Yes we did get two more from the same breeder. But this breeder came Highly recomended in this area, she is a very nice person and all of her goats where in excellent condition and looked very healthy. We just happen to get a sick one. and when we took her back she showed me what to do to doctor one and then after we let Laya go she acted totally fine, went to eating and drinking and even playing. We are thinking the not eating drinking and laying down all the time was her pouting and upset about not being home. She acted soooo happy when we got her back. Anyhow I just took two kids. I am headed to the barn in a few minutes and will take pictures of the new girls, I want to know what you think about these gals.


----------



## sweetgoats (Oct 18, 2007)

That was really nice of her to take them back that is for sure. (Hard to find good breeders like that).
I have seen goats act like that before when they leave home. I wonder how she got the mastitis in the first place? 
Can't wait to see pictures of the new girls. :leap:


----------



## Kfin (Jun 23, 2010)

Well here are the pictures of the two new girls.

This is Porscha she is pure bred Lamancha and she is registered.









And here is Asia, she is an outcross but still registered.

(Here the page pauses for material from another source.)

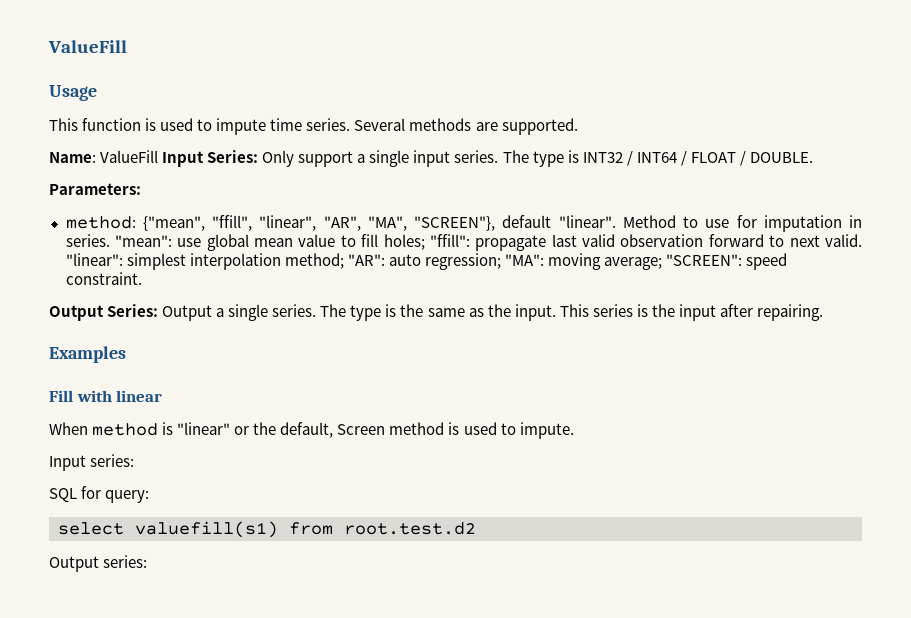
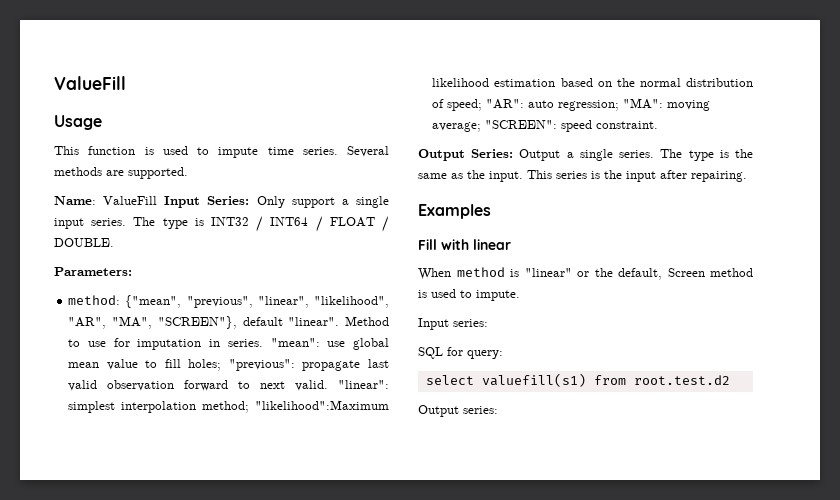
[212,215,317,231] "ffill", "linear", -> [186,296,389,308] "previous", "linear", "likelihood",
[429,234,470,247] "ffill": -> [228,359,295,371] "previous":
(344, 261) none -> [255,400,389,410] [432,78,753,87] [432,99,483,111] "likelihood":Maximum likelihood estimation based on the normal distribution of speed;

So what do you think of these girls. Since you had said Padme was steep in her rump I tried to look for one that was not so steep. I really like Porscha but want to know your thoughts.


----------



## toth boer goats (Jul 20, 2008)

Very nice......... :thumb: :wink:


----------



## CrossCreekTX (Aug 10, 2009)

Your dark one is copper deficient.

Pretty girls.

The one you took back was probably a precocious milker. They can get mastitis if not milked out.


----------



## liz (Oct 5, 2007)

Very nice young ladies!

So sorry the older black doe didn't turn out the way you had hoped...I pray thaty she;s recovered from the mastitis and is well.


----------